I have already shown how the priesthood of Levi was transferred to a new order known as the Melchizedek Order, with its high priest being Jesus Christ. The scepter, too, given to Judah in Gen. 49:10, has passed to Jesus Christ. In our time, the Birthright of Joseph is currently in contention, as usurpers have arisen to lay claim to it in opposition to Jesus Christ.
Even as citizenship is a legal issue, so also is rulership. Because Jesus Christ is the King, one must be His son in order to qualify to rule. Being of any other lineage, even of Judah or Joseph itself, is insufficient and irrelevant. Even King David’s brothers were not qualified to rule, nor do they ever again emerge as contenders for the throne.

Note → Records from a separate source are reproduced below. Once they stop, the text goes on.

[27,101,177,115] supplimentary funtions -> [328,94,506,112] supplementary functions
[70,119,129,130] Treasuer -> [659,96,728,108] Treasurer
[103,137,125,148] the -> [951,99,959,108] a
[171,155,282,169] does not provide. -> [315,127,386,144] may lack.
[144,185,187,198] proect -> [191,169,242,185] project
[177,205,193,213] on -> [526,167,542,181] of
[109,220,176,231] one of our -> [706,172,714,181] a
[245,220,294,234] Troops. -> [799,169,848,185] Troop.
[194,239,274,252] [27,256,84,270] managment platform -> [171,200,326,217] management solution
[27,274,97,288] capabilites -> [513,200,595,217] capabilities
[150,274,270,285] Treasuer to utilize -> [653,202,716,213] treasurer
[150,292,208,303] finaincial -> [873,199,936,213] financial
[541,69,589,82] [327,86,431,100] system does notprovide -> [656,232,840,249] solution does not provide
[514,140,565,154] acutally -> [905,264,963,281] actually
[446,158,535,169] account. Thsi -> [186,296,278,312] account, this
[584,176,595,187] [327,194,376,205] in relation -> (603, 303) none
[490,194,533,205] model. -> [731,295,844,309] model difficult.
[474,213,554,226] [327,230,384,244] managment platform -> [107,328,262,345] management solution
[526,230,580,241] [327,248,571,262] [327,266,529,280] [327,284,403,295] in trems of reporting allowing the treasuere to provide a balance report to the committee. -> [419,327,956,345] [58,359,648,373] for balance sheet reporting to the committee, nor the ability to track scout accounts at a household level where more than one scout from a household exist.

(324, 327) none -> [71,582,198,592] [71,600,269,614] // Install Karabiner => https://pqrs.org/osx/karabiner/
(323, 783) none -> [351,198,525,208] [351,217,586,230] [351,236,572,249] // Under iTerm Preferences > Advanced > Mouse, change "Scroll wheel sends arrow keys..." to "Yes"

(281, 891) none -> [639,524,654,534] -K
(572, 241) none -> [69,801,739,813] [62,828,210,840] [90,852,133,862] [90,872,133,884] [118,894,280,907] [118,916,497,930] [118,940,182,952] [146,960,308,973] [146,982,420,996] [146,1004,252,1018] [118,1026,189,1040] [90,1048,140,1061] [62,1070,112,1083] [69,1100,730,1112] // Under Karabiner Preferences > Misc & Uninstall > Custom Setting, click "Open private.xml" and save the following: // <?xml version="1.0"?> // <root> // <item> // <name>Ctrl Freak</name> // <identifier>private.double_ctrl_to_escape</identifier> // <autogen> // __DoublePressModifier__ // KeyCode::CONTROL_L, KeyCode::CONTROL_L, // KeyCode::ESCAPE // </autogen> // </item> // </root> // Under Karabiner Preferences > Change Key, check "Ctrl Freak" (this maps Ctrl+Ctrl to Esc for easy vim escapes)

So how does one become a son of God? It is by becoming a son of Jesus Christ, who is the Creator (John 1:2) and King of the whole earth. He alone holds the scepter, the priesthood, and the Sonship. So how does one become a son of Jesus Christ?
Deut. 25:5-10 is one of the primary laws of sonship. The law says that if a man dies childless, his brother is supposed to go in unto his dead brother’s wife and raise up children in the name of his brother, so that his brother does not lose his inheritance in the earth.
Jesus Christ died childless. But He was not ashamed to call us brethren (Heb. 2:11). We are called to raise up children in the name of our older Brother, so that He does not lose His inheritance in the earth.
How do we do that? The path to Sonship is laid out in the feast days. Through Passover we conceive Christ. Through Pentecost that holy seed grows and matures until it is ready for birth. Through Tabernacles the child is born.
Sonship begins at conception, which occurs when one experiences the feast of Passover. Faith in the blood of the Lamb begets Christ in us. Paul says in 1 Cor. 4:15, “for in Christ Jesus I have begotten you through the gospel.” As Paul spoke the gospel of faith in Jesus Christ, those who believed were “begotten” by the seed of the word and by the action of the Holy Spirit in their hearts.
In plain language, those who have faith in Jesus Christ are already in the early stages of sonship and can be said to be “sons of God,” though yet too immature for full birth.
That child, which was begotten in them, is “Christ in you, the hope of glory” (Col. 1:27). That holy thing (child) within us, John says, cannot sin, because the seed of God resides in him. 1 John 3:9,
9 That which is begotten of God [the New Creation Man in us] does not sin, because His seed abides in him; and he cannot sin, because he is begotten of God.
In our natural birth, we were begotten of the first Adam, which brought forth mortal, corruptible children after his image. First the natural, and then the spiritual. We are now begotten spiritually by the gospel, Paul says. But who is that entity (fetus) that is begotten of God? It is the New Creation Man, not the old man of Adam.
To be begotten of God is the only way to give birth to a son of God. If we depend upon ethnicity, we show that we yet have faith in the old Adam to bring forth the sons of God. Ethnicity has nothing to do with this, because it is not a natural, earthly type of begetting. Neither did Jesus have any natural children. So either we are begotten supernaturally, or there will be no sons of God to rule and reign with Christ.
If we were begotten spiritually through Passover and then mature spiritually through Pentecost, shall Christ in us, the New Creation Man, be brought to birth by the flesh? Have we begun by the Spirit, only to finish by the flesh? If so, that which is born is an Ishmael, not an Isaac. Children of the flesh are not the sons of God.